53 a green note – a £1 note was green at this time, a ten-shilling note was red-brown (more or less the colour of the present day £10 note), while the large white £5 note remained in circulation until 1957.

54 Commination Service – Prayers including a list of God’s judgements against sinners, in the office for Ash Wednesday. A typical piece of exaggeration by David Leslie.

55 with feathers preened and glittering eye – “with skinny hand and glittering eye” in the poem ‘The Rime of the Ancient Mariner’ by Samuel Taylor Coleridge.

Sibylline: Sibyls in the the ancient world were prophetesses who often spoke in a frenzy, unlike the gentle chaos of Agnes Graham’s utterances. Now applied to any prophetess or woman fortune-teller. See also page 236

58 Rabbits about which it was better to ask no questions – presumably they had been poached. Meat rationing did not end until 1954, while this book was being written. See also page 235.

58 Gampish – Mrs Gamp the midwife, from Charles Dickens’s Martin Chuzzlewit. Also pages 62, 81. See also What Did it Mean? 8 and The Old Bank House 110.

59 Lovely was as lovely did – A variation on “handsome is as handsome does.”

61 a special very large cup – Burne-Jones had a very large cup kept for his use when visiting William Morris. The cup is on view at the William Morris Gallery in Walthamstow.

63 Listener’s LureListener’s Lure, a Kensington Comedy, by E V Lucas, 1906.

64 kicked against the pricks – Originally a Greek proverb, but also known by other nations’ farmers using goads to direct their animals when ploughing or travelling. As the driver would use the goad more if the animal resisted this is a metaphor for useless resistance to the inevitable. “Saul, why persecutest thou me? it is hard for thee to kick against the pricks.” Acts chapter 24 verse 14.

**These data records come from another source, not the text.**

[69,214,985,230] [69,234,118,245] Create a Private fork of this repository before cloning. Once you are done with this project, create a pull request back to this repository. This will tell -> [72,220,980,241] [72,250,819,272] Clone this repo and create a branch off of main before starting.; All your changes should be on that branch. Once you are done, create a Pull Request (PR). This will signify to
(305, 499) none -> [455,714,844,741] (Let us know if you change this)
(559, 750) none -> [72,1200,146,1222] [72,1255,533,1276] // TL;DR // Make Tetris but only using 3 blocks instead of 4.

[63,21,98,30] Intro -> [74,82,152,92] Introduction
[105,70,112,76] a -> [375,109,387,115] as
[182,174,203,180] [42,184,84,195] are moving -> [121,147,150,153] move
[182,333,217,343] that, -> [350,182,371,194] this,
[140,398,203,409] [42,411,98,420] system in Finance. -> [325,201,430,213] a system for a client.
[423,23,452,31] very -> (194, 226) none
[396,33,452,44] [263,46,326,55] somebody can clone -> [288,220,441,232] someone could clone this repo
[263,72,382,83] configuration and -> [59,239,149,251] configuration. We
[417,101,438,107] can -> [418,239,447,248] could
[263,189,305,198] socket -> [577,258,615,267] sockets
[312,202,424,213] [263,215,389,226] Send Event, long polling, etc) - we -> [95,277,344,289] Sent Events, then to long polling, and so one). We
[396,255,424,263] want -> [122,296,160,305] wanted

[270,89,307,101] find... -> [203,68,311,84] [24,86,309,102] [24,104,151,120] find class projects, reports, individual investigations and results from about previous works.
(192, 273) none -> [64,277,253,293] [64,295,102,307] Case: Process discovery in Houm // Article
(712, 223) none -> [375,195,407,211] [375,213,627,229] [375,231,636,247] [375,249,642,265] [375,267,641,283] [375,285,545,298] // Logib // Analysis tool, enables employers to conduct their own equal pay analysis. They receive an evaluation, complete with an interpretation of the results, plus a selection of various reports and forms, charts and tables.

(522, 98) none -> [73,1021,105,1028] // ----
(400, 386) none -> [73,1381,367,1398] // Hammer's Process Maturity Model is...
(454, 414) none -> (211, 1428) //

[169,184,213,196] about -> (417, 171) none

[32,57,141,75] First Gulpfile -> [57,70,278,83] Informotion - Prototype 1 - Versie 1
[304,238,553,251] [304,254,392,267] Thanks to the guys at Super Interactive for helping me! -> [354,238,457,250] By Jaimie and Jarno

64 The sword might outwear the sheath – “For the sword outwears its sheath,/ And the soul wears out the breast,/ And the heart must pause to breathe,/ And Love itself have rest. Poem ‘So, We’ll Go No More a Roving’, Lord Byron.

64 Bolder’s Knob – There is a Neolithic site, called Belas Knapp, near Winchcombe, Glos, not far from Stanway. Thirkell will have known it. Also page 82.

64 Balder – one of the Norse gods, hence the comment that the place may just as probably not be called after him.

65 there are chords in the human mind – See above page 18.

Mark Antony’s oration – “Friends, Romans, countrymen …” from Shakespeare’s Julius Caesar.

66 An air that sweetly recommends itself – over the downs in Barsetshire as near Rottingdean where Thirkell spent childhood holidays. From Shakespeare’s Macbeth Act 1 scene 4: “the air/Nimbly and sweetly recommends itself/Unto our gentle senses.”

Into my heart an air that kills/ From yon far country blows:/What are those blue remembered hills,/What spires, what farms are those?” – A. E. Housman poem ‘A Shropshire Lad’.

67 “Into the breast that gave the rose …” – Poem ‘The Spirit of Earth in Autumn’, by George Meredith: “Death shall I shrink from, loving thee?/Into the breast that gives the rose/Shall I with shuddering fall?”

68 Whom the Lord loveth he chasteneth – Proverbs chapter 3 verses 11-12. Other refs and Hebrews chapter 12 verse 6.

68 [Mr Halliday] surprised in himself both positions – Count Smorltork, a guest of Mrs Leo Hunter in Charles Dickens’s Pickwick Papers, Chapter 15.

72 Tarquin unmasked – George really need not feel like this when he has only banged on the door of the bathroom where Edith is. Tarquin, the last Roman king, was overthrown after his son Sextus raped Lucretia.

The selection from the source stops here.